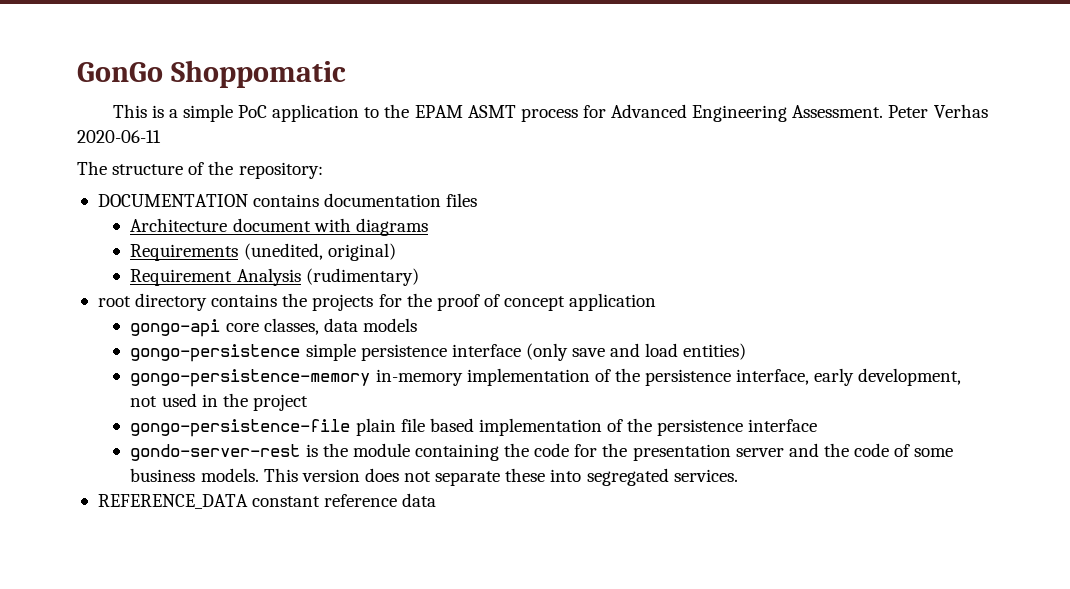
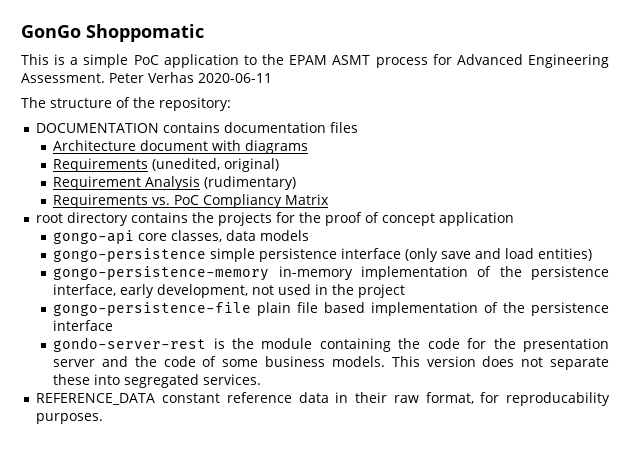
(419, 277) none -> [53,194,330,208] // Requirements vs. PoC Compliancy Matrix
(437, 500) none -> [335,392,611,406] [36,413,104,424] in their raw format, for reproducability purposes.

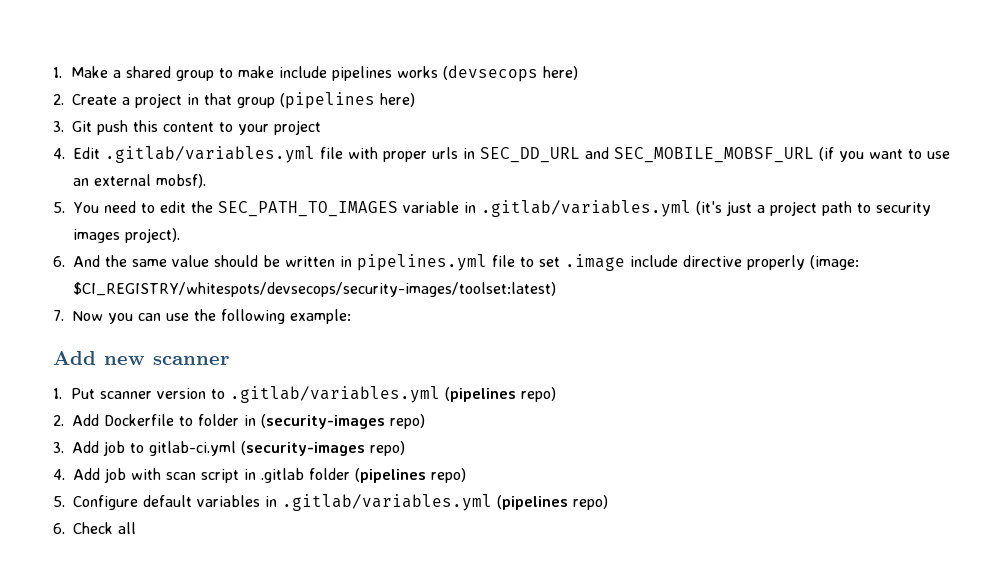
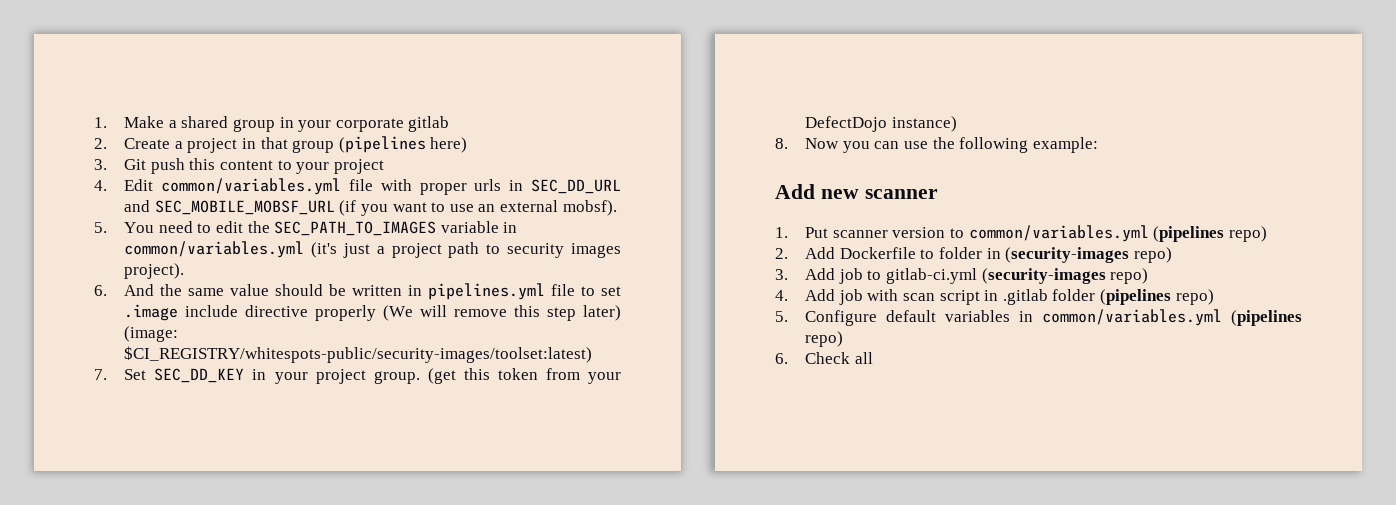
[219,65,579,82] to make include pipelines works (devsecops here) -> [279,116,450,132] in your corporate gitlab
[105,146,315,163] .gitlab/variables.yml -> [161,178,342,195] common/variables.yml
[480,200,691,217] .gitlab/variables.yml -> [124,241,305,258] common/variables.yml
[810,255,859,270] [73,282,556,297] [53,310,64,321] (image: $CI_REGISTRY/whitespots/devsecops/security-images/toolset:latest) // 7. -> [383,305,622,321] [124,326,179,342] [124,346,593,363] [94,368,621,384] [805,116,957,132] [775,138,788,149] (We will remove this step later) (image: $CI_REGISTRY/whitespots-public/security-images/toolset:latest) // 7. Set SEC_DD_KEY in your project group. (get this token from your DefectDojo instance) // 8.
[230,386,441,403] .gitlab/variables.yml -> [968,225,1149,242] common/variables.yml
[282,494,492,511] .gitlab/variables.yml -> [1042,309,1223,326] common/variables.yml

◇ ◇ ◇ ◇ ◇

→ TASK ITEM: Across the listing above, find all lines where the word "your" is present and copy them.

→ RESPONSE AREA:
[219,65,579,82] to make include pipelines works (devsecops here) -> [279,116,450,132] in your corporate gitlab
[810,255,859,270] [73,282,556,297] [53,310,64,321] (image: $CI_REGISTRY/whitespots/devsecops/security-images/toolset:latest) // 7. -> [383,305,622,321] [124,326,179,342] [124,346,593,363] [94,368,621,384] [805,116,957,132] [775,138,788,149] (We will remove this step later) (image: $CI_REGISTRY/whitespots-public/security-images/toolset:latest) // 7. Set SEC_DD_KEY in your project group. (get this token from your DefectDojo instance) // 8.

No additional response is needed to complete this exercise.